▶ **RECORDS FOR PROCESSING**
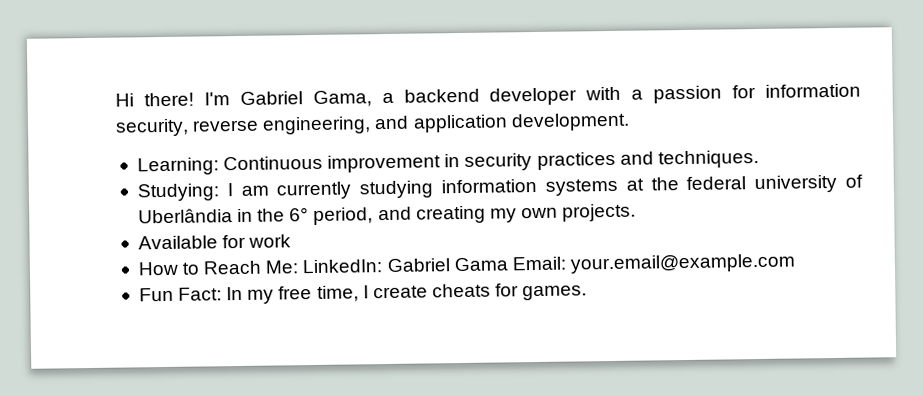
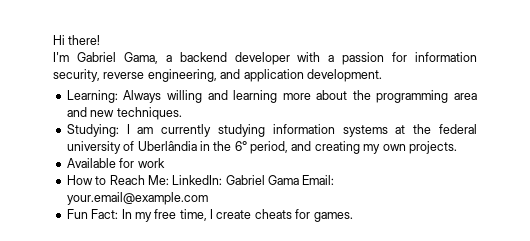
- Hi there! I'm Gabriel Gama, a backend developer with a passion for information security, reverse engineering, and application development.
+ Hi there!
+ I'm Gabriel Gama, a backend developer with a passion for information security, reverse engineering, and application development.
- Learning: Continuous improvement in security practices and techniques.
+ Learning: Always willing and learning more about the programming area and new techniques.

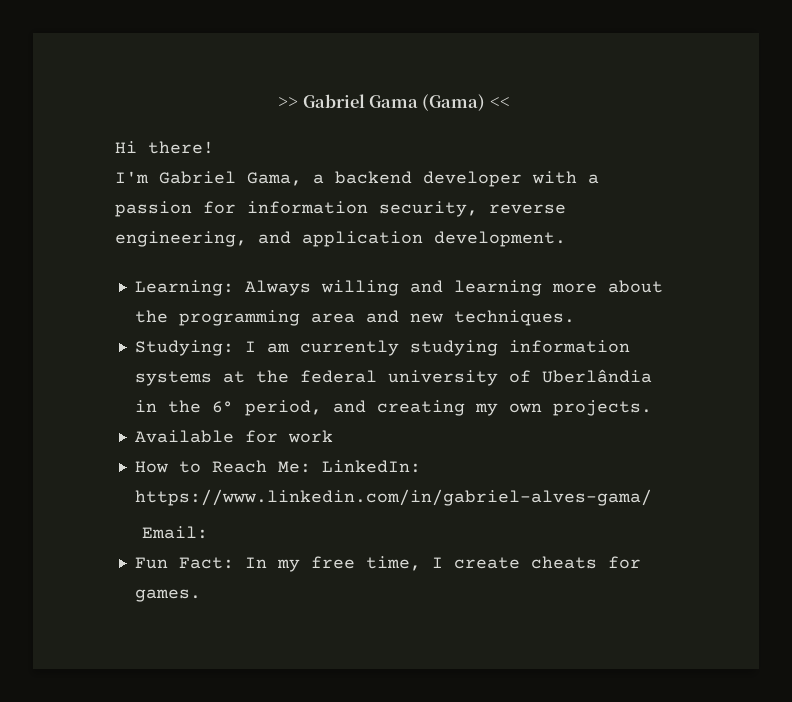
+ >> Gabriel Gama (Gama) <<
- How to Reach Me: LinkedIn: Gabriel Gama Email: your.email@example.com
+ How to Reach Me: LinkedIn: https://www.linkedin.com/in/gabriel-alves-gama/
+ Email:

▶ **WHAT THE TASK REQUIRES**
Using the material above, copy every line in which the string "Email" occurs.

▶ **OUTPUT BELOW**
- How to Reach Me: LinkedIn: Gabriel Gama Email: your.email@example.com
+ Email:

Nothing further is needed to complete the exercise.